Collect images where the subject you want to train is easy to recognize.

Quality matters more than quantity. Try to use high-resolution images.
- This example uses 15 images, but training can work with fewer images too.

The model learns the shared concept across multiple images.

It is better if the images are not all the same composition. Variation in pose, angle, and background helps.

2. Lightly clean up the images

If the subject is too small, if something else stands out too much, or if another character is mixed in, crop the image lightly.

You do not need to cut out only the subject too strictly.

Leaving a little background or alternate clothing can help the model understand what is the character itself and what is just the situation.

3. Create captions

For each image, create a text file with the same filename.

images/
├── 0001.png
├── 0001.txt
├── 0002.png
├── 0002.txt
├── ...
├── 0020.png
└── 0020.txt

In each text file, write a description of that image. This is the caption.
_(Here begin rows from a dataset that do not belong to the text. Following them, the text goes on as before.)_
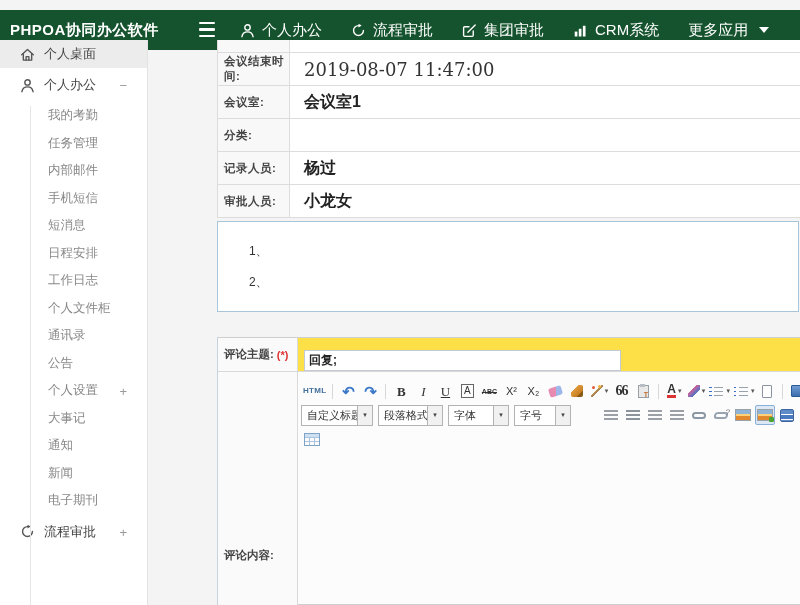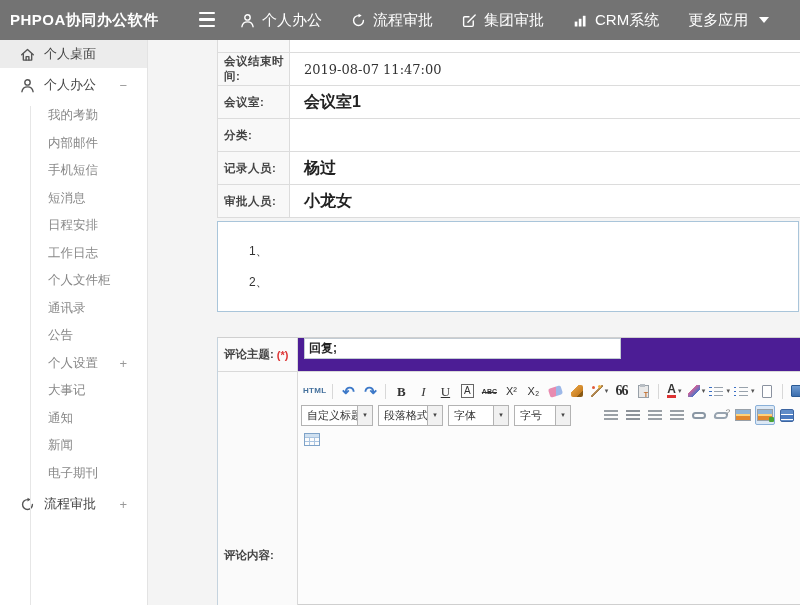"PHPOA协同办公软件" #topbar { background: #737373 -> #14532d; top: 0 -> 10px }
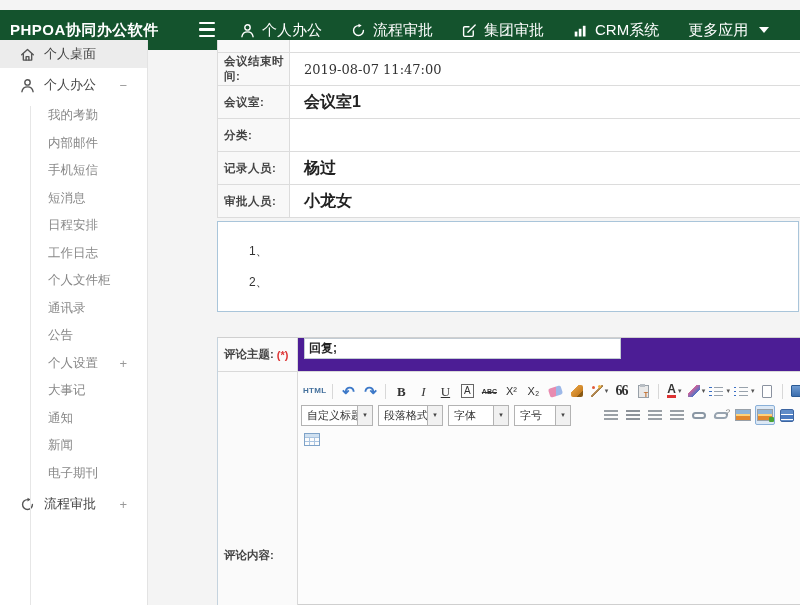"2019-08-07 11:47:00" .f-value.mono { font-size: 13px -> 18px }
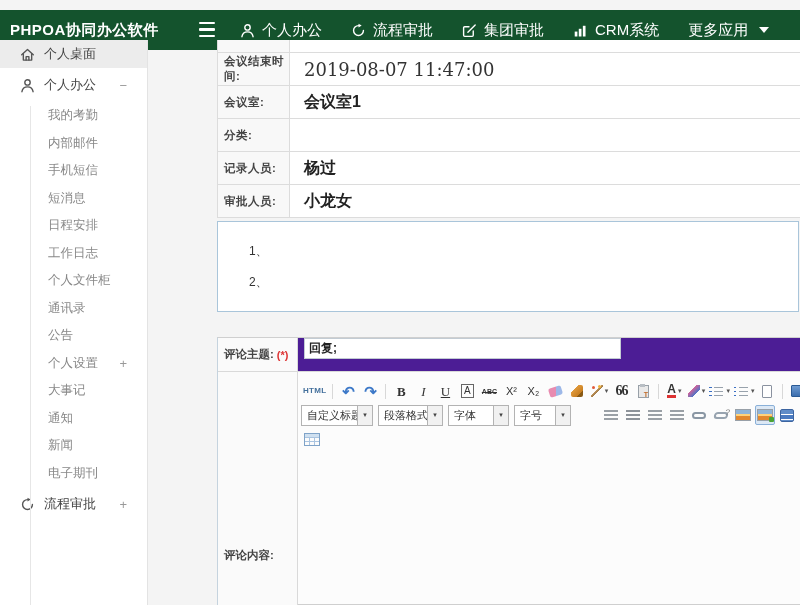"任务管理" div.side-item { html: none -> <div> <span>任务管理</span> </div> }
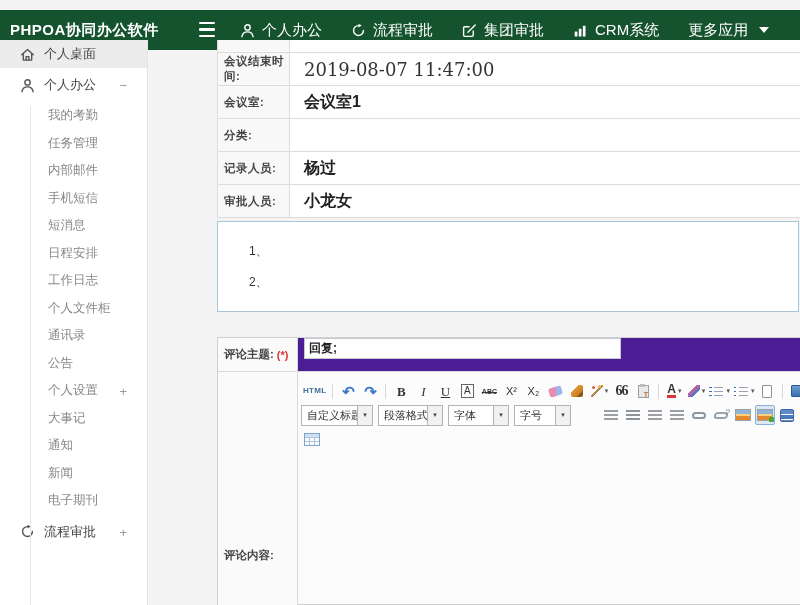"评论主题:" #comment-table { background: #4c1d95 -> #fde047 }
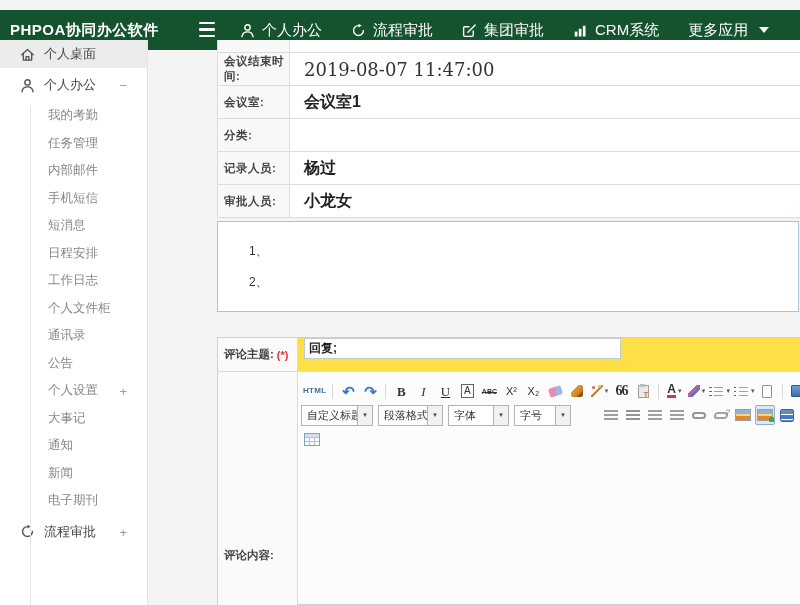"回复;" #c-subject-value { align-items: flex-start -> flex-end }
Captions can be written as natural language or as tags. For SDXL, a comma-separated tag style is usually easier to use.

4. How to write captions

Let's look at the Myaku-Myaku example.

There are several visible elements in the image:

laptop
chair
many eyes
blue body
image style (photo, in this case)
...

You do not write all of these into the caption.
For a character LoRA, you write the words that are not defining the character itself.

The model tends to push common elements that are not explained by text into the LoRA.

For example, a plain caption for the image above might look like this:

mascot, sitting, indoors, office, desk, laptop, office chair, lanyard, id card, multiple eyes, smile, blue body, red appendages, plush, photo

For a character LoRA, remove the words that define Myaku-Myaku itself:

sitting, indoors, office, desk, laptop, office chair, photo

Finally, add the trigger word for calling this character. In this example, the trigger word is myakumyaku-san.

There is no strict rule for trigger words.
However, if the word is too generic, it may mix with another concept. A unique proper noun is safer.

myakumyaku-san, sitting, indoors, office, desk, laptop, office chair, photo

4.5 Create captions with an MLLM

Recent MLLMs are quite capable, so you can also let one handle most of the captioning work.

Give it the image and ask for an SDXL / Illustrious-style caption
Ask it to remove only the words that define the character itself
Add the trigger word at the beginning

Here is an example created with ChatGPT. The quality is more than enough for this kind of task.

Start AI Toolkit

On Windows, AI-Toolkit-Easy-Install is the easier route.

Download the installer from the repository
Extract it
Run AI-Toolkit-Easy-Install.bat
After installation, start it with Start-AI-Toolkit.bat

If you train on Runpod, see this guide.

Running AI Toolkit on RunPod

Load the dataset

After starting AI Toolkit, load the dataset first.

Open the Dataset tab
Click New Dataset in the upper right
Create a folder with any name
Use Add Images to add the folder containing the images and text files

If the images and their matching captions load correctly, you are good to go.

Create a Job

In AI Toolkit, you create a training setup called a Job, then start that Job.

Think of it as something like a workflow in ComfyUI.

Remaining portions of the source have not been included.